Ломтев, с любовью отыскивавший в человеке хорошие стороны, тотчас же нашел их в Околесине и простил ему за них дурные, которые, впрочем, его очень забавляли. Скоро они подружились. Околесину посчастливилось оказать Ломтеву какую-то услугу, которую тот, разумеется, ценил в душе гораздо выше, чем она сто́ит, и с тех пор отношения их сделались еще короче.

— Что это ты, философ, с урока или на урок? — произнес Околесин звучным, здоровым баритоном, входя в комнату и протягивая Ломтеву руку.

— А! Околесин! как я тебе рад… друг мой! — отвечал Василий Михайлович, ставя трубку в угол.— Нет, я не с урока и не на урок.

— Что ж? уж не отвык ли носить дома халат?.. душа моя!

— Нет не то; я ходил со двора… только не на урок! — с улыбкой сказал Василий Михайлович.

— Куда ж так рано? не места же искать? Об этом, кажется, только мне стоит сказать два слова — и мигом будет философу место славное, по характеру!

— Благодарю тебя за участие, Околесин; только я не об месте; тут совсем другое дело… Любовь, Околесин, любовь!..

— Э? Давно ли?.. Три дня тому назад я видел тебя; ты еще был здоров, в своем уме…

— Уж я знал, что ты будешь смеяться… Только, право, теперь это не поможет.
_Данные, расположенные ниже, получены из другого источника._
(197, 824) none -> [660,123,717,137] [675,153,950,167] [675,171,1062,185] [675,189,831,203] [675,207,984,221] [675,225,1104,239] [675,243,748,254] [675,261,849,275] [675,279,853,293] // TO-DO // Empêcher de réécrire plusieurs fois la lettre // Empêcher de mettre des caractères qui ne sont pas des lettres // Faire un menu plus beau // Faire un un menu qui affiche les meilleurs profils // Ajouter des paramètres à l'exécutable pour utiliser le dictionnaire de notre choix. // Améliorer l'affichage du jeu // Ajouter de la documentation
— Да с чего же ты берешь, что я смеюсь?.. Я говорю очень серьезно; только это моя теория, уж извини: любовь — это временное помешательство; а над такими вещами грех смеяться. Лечить я готов… Ну, хочешь лечиться? Отвечай на мои вопросы… Во-первых, давно ли обнаружился недуг?

— Вчера вечером, друг мой, вообрази…

— Погоди, погоди! Какие признаки?..

— Признаки… Сердце мое замирает… я чувствую как бы электрическое сотрясение, когда вспомню об этом удивительном, ясном, поэтическом личике… Я бы охотно отдал три четверти своей жизни за то, чтобы она принадлежала мне остальную четверть…
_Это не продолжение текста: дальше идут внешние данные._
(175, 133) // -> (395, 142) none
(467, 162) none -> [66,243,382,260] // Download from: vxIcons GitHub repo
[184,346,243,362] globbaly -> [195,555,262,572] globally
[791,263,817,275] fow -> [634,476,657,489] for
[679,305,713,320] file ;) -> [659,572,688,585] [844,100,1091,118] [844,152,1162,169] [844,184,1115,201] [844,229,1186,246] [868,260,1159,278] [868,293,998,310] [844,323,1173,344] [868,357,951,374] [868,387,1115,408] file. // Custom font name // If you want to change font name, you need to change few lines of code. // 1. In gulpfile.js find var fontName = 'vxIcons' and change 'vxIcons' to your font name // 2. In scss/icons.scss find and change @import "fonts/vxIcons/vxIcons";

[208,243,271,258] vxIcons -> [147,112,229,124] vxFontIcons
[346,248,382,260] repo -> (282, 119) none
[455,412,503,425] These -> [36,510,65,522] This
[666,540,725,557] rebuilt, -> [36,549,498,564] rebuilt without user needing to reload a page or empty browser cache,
— Бред есть? — спросил Околесин, прерывая приятеля.

— Вчера целый вечер я не в состоянии был ни за что приняться. Всю ночь блистали передо мной, как звезды, ее чудные глазки… и сегодня чуть свет я отправился туда опять.

— Куда туда? Ты узнал, стало быть, где она живет? И ведь небось даль страшная?..
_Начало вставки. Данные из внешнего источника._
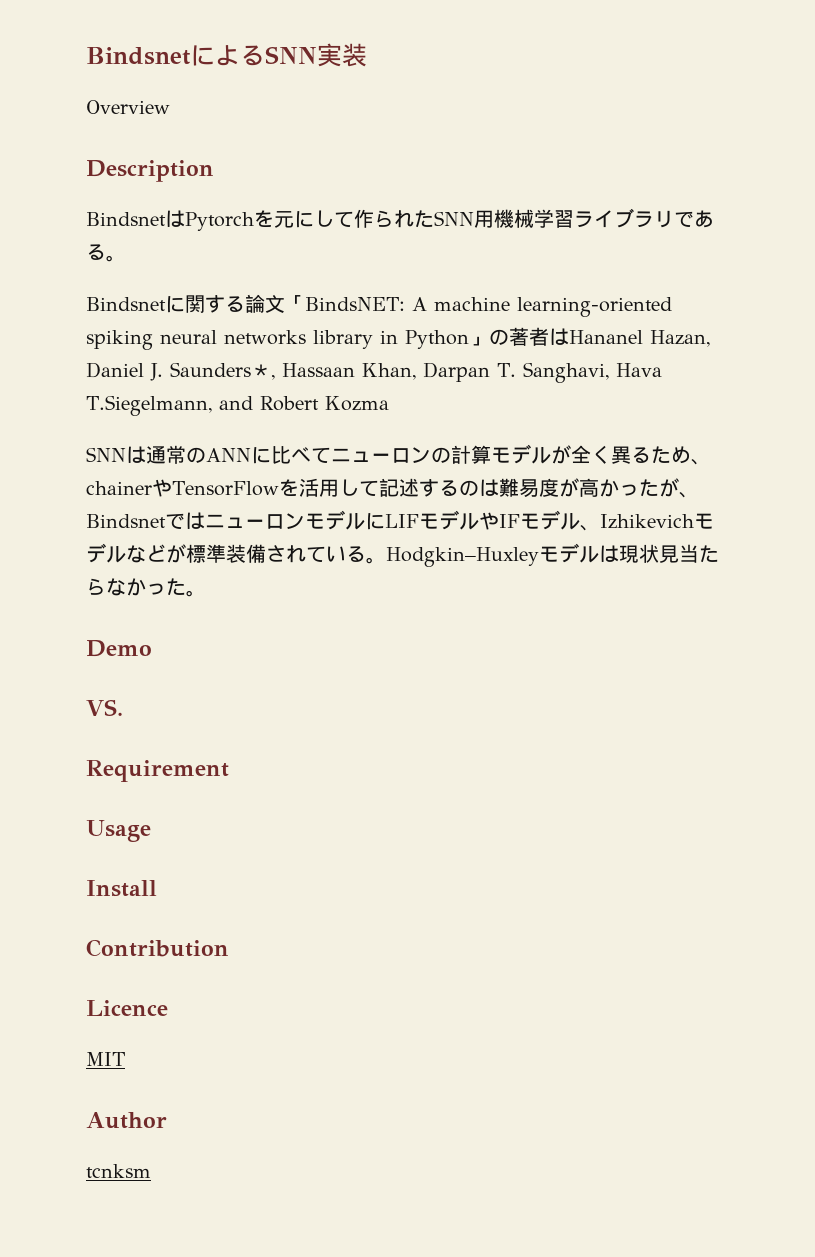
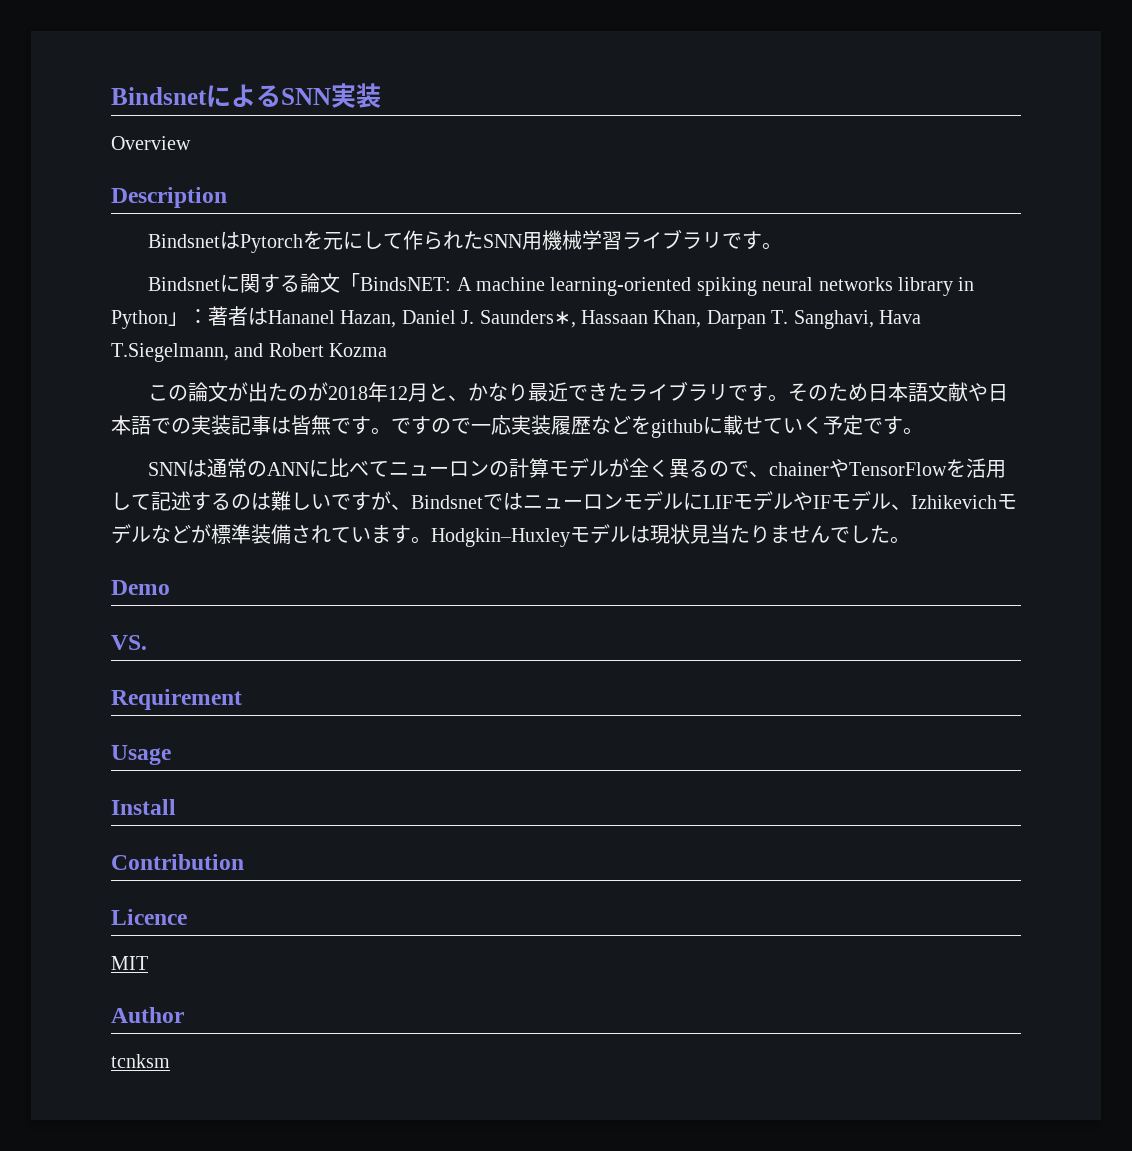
[694,210,714,228] [86,244,106,260] ある -> [742,231,763,250] す
[489,329,509,345] の -> [188,309,208,324] ：
(389, 403) none -> [148,381,1009,402] [111,415,923,438] // この論文が出たのが2018年12月と、かなり最近できたライブラリです。そのため日本語文献や日本語での実装記事は皆無です。ですので一応実装履歴などをgithubに載せていく予定です。
[651,446,691,464] ため -> [709,461,750,477] ので
[518,478,659,498] 易度が高かった -> [291,492,371,511] しいです
[346,546,366,562] る -> [371,525,411,544] ます
[86,578,166,596] らなかっ -> [750,525,870,544] りませんでし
— Да… то есть не совсем далеко… на той стороне.

Василий Михайлович не смел признаться Околесину, что он два раза ходил на Пески.

— Ну, что ж дальше? ты узнал… ну, говорил с ней; что ж она?..

— Говорил!.. уж ты хочешь бог знает чего с первого раза. Как я мог заговорить, когда она сидела у окна?..

— А ты гулял мимо. Рыцарь ты Тогенбург!

— Ну, да… ну, что ж?.. Рыцарь Тогенбург был с сердцем, умел любить; ты, может быть, скажешь, что и тот рыцарь был сумасшедший, который достал перчатку своей возлюбленной чуть не из львиной пасти…

— Сумасшедшие, братец, все сумасшедшие! Я знаю, что и ты готов в огонь и в воду броситься… Да это все вздор; это все только, покуда не узнал предмета своей страсти… Поверь ты мне, поверь моей опытности в этом деле, предметы нашей страсти только издали кажутся очаровательными; узнать их — это единственное средство вылечиваться от сумасшествия… Через неделю тебе так надоест твоя пассия, что уж ты вспомнишь меня. Я испытал это… (Околесин поправил воротнички и манжеты и, как будто без намерения, посмотрелся в полированный стол, который стоял перед ним.)